• _Data in this exercise_:

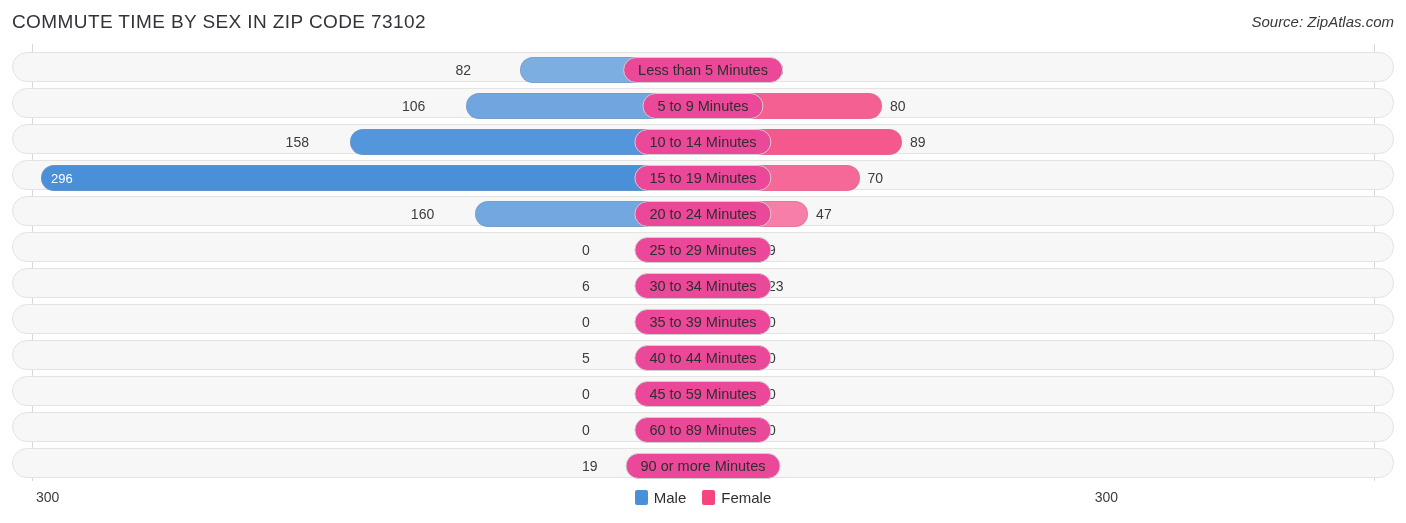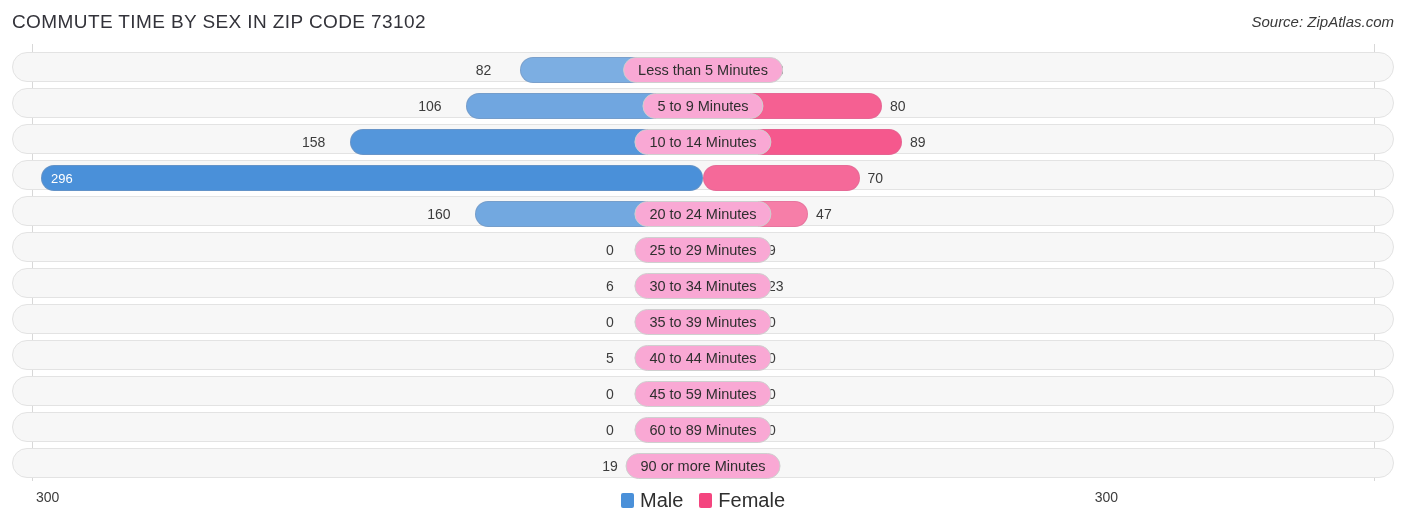--- a/index.html
+++ b/index.html
@@ -58,7 +58,7 @@
     position:absolute;top:50%;transform:translateY(-50%);
     font-size:14px;color:#3c3c3c;white-space:nowrap;
   }
-  .val-left{text-align:center;}
+  .val-left{text-align:left;}
   .val-inside{
     color:#ffffff;font-size:13px;
   }

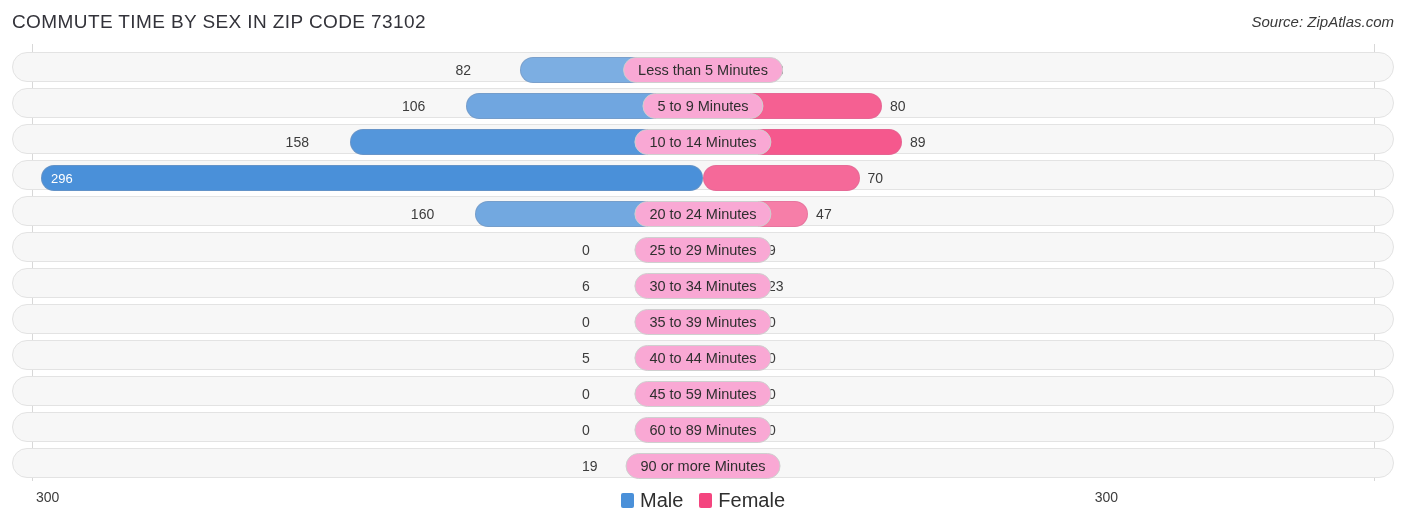--- a/index.html
+++ b/index.html
@@ -66,7 +66,7 @@
     position:absolute;top:50%;left:703px;
     transform:translate(-50%,-50%);
     height:26px;line-height:24px;
-    background:#f9a8d4;
+    background:#ec4899;
     border:1px solid #cfcfcf;
     border-radius:13px;
     padding:0 14px;

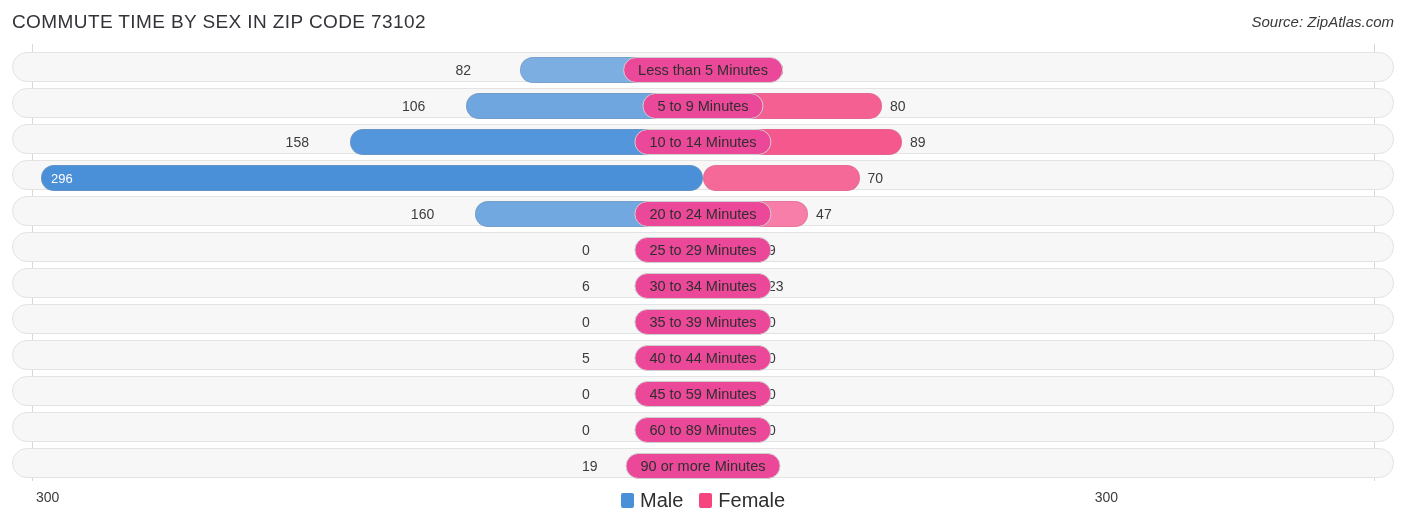--- a/index.html
+++ b/index.html
@@ -132,6 +132,7 @@
       <div class="bar bar-female" style="left: 703px; width: 156.567px; background: rgb(245, 105, 153);"></div>
       <div class="val val-left val-inside" style="left: 50.9467px;">296</div>
       <div class="val" style="left: 867.567px;">70</div>
+      <div class="catpill">15 to 19 Minutes</div>
     </div>
     <div class="rowwrap" style="top: 152px;">
       <div class="row"></div>

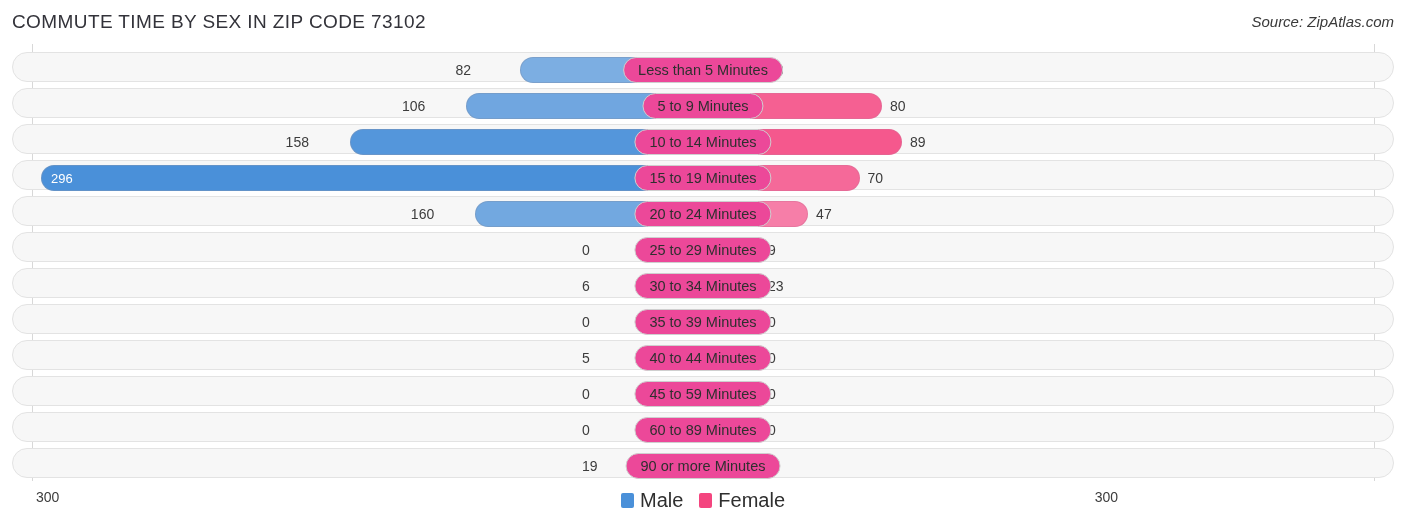--- a/index.html
+++ b/index.html
@@ -86,7 +86,7 @@
   .legend{
     position:absolute;left:0;top:8px;width:1406px;
     display:flex;justify-content:center;align-items:center;gap:16px;
-    font-size:20px;color:#2f2f2f;
+    font-size:15px;color:#2f2f2f;
   }
   .legend-item{display:flex;align-items:center;gap:6px;}
   .swatch{width:13px;height:15px;border-radius:2px;display:inline-block;}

• _Exercise goal_:
If a line in the entries contains the word "text", copy that line out.

• _Output for this exercise_:
-  .val-left{text-align:center;}
+  .val-left{text-align:left;}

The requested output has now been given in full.